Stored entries
BEGIN

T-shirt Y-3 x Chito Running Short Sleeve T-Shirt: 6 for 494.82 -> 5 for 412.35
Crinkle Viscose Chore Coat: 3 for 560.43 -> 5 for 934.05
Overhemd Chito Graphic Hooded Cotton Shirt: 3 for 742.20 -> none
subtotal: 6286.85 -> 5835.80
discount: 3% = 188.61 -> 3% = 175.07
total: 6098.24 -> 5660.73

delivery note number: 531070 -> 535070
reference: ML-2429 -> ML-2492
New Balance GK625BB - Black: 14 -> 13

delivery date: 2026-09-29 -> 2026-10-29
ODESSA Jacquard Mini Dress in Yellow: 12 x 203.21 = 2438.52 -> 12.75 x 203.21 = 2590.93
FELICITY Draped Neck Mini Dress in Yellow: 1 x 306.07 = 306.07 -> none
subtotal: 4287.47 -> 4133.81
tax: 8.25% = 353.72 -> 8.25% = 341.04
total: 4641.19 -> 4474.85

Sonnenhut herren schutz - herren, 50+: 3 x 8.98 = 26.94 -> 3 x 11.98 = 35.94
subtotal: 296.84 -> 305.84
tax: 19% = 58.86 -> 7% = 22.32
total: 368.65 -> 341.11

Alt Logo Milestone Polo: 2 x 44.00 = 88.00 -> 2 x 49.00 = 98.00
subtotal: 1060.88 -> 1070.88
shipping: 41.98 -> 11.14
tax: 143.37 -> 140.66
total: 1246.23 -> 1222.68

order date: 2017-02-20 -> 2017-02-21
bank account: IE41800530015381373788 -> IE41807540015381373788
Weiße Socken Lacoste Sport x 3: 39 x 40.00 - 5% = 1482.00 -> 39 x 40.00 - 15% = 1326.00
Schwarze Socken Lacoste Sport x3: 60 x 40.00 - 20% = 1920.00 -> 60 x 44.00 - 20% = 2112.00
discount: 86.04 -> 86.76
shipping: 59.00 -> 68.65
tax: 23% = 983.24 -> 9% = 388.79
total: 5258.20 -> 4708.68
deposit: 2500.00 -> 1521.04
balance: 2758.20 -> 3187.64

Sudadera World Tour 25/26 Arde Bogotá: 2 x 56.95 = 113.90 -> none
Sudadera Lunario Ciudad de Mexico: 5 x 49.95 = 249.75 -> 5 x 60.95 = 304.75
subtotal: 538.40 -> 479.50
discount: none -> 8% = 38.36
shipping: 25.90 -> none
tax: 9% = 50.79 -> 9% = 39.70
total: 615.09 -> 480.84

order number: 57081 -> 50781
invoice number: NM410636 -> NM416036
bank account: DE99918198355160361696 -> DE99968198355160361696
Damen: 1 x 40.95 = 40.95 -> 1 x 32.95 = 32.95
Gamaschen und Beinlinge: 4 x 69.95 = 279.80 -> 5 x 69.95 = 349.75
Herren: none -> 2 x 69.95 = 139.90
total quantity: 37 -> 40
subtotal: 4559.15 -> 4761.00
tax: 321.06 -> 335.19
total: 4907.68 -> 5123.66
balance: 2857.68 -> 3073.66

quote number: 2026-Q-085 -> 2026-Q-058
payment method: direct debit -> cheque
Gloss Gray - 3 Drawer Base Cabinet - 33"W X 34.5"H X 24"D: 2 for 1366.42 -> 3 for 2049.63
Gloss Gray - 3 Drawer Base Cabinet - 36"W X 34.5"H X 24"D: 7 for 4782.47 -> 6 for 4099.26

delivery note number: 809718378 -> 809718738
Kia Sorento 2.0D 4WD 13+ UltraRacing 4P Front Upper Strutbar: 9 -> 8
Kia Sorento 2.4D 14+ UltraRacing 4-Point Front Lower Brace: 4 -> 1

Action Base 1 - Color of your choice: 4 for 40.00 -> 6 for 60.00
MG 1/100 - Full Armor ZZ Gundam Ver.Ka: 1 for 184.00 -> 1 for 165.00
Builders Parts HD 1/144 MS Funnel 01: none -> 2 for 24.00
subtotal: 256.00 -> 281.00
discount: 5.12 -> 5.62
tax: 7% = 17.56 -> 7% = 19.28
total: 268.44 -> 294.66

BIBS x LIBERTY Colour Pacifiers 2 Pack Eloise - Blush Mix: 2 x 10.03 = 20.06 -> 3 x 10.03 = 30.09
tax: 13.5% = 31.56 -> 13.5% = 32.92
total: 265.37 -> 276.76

END

THE TASK:
Could you write out all the entries word for word?

WRITTEN SOLUTION:
T-shirt Y-3 x Chito Running Short Sleeve T-Shirt: 6 for 494.82 -> 5 for 412.35
Crinkle Viscose Chore Coat: 3 for 560.43 -> 5 for 934.05
Overhemd Chito Graphic Hooded Cotton Shirt: 3 for 742.20 -> none
subtotal: 6286.85 -> 5835.80
discount: 3% = 188.61 -> 3% = 175.07
total: 6098.24 -> 5660.73

delivery note number: 531070 -> 535070
reference: ML-2429 -> ML-2492
New Balance GK625BB - Black: 14 -> 13

delivery date: 2026-09-29 -> 2026-10-29
ODESSA Jacquard Mini Dress in Yellow: 12 x 203.21 = 2438.52 -> 12.75 x 203.21 = 2590.93
FELICITY Draped Neck Mini Dress in Yellow: 1 x 306.07 = 306.07 -> none
subtotal: 4287.47 -> 4133.81
tax: 8.25% = 353.72 -> 8.25% = 341.04
total: 4641.19 -> 4474.85

Sonnenhut herren schutz - herren, 50+: 3 x 8.98 = 26.94 -> 3 x 11.98 = 35.94
subtotal: 296.84 -> 305.84
tax: 19% = 58.86 -> 7% = 22.32
total: 368.65 -> 341.11

Alt Logo Milestone Polo: 2 x 44.00 = 88.00 -> 2 x 49.00 = 98.00
subtotal: 1060.88 -> 1070.88
shipping: 41.98 -> 11.14
tax: 143.37 -> 140.66
total: 1246.23 -> 1222.68

order date: 2017-02-20 -> 2017-02-21
bank account: IE41800530015381373788 -> IE41807540015381373788
Weiße Socken Lacoste Sport x 3: 39 x 40.00 - 5% = 1482.00 -> 39 x 40.00 - 15% = 1326.00
Schwarze Socken Lacoste Sport x3: 60 x 40.00 - 20% = 1920.00 -> 60 x 44.00 - 20% = 2112.00
discount: 86.04 -> 86.76
shipping: 59.00 -> 68.65
tax: 23% = 983.24 -> 9% = 388.79
total: 5258.20 -> 4708.68
deposit: 2500.00 -> 1521.04
balance: 2758.20 -> 3187.64

Sudadera World Tour 25/26 Arde Bogotá: 2 x 56.95 = 113.90 -> none
Sudadera Lunario Ciudad de Mexico: 5 x 49.95 = 249.75 -> 5 x 60.95 = 304.75
subtotal: 538.40 -> 479.50
discount: none -> 8% = 38.36
shipping: 25.90 -> none
tax: 9% = 50.79 -> 9% = 39.70
total: 615.09 -> 480.84

order number: 57081 -> 50781
invoice number: NM410636 -> NM416036
bank account: DE99918198355160361696 -> DE99968198355160361696
Damen: 1 x 40.95 = 40.95 -> 1 x 32.95 = 32.95
Gamaschen und Beinlinge: 4 x 69.95 = 279.80 -> 5 x 69.95 = 349.75
Herren: none -> 2 x 69.95 = 139.90
total quantity: 37 -> 40
subtotal: 4559.15 -> 4761.00
tax: 321.06 -> 335.19
total: 4907.68 -> 5123.66
balance: 2857.68 -> 3073.66

quote number: 2026-Q-085 -> 2026-Q-058
payment method: direct debit -> cheque
Gloss Gray - 3 Drawer Base Cabinet - 33"W X 34.5"H X 24"D: 2 for 1366.42 -> 3 for 2049.63
Gloss Gray - 3 Drawer Base Cabinet - 36"W X 34.5"H X 24"D: 7 for 4782.47 -> 6 for 4099.26

delivery note number: 809718378 -> 809718738
Kia Sorento 2.0D 4WD 13+ UltraRacing 4P Front Upper Strutbar: 9 -> 8
Kia Sorento 2.4D 14+ UltraRacing 4-Point Front Lower Brace: 4 -> 1

Action Base 1 - Color of your choice: 4 for 40.00 -> 6 for 60.00
MG 1/100 - Full Armor ZZ Gundam Ver.Ka: 1 for 184.00 -> 1 for 165.00
Builders Parts HD 1/144 MS Funnel 01: none -> 2 for 24.00
subtotal: 256.00 -> 281.00
discount: 5.12 -> 5.62
tax: 7% = 17.56 -> 7% = 19.28
total: 268.44 -> 294.66

BIBS x LIBERTY Colour Pacifiers 2 Pack Eloise - Blush Mix: 2 x 10.03 = 20.06 -> 3 x 10.03 = 30.09
tax: 13.5% = 31.56 -> 13.5% = 32.92
total: 265.37 -> 276.76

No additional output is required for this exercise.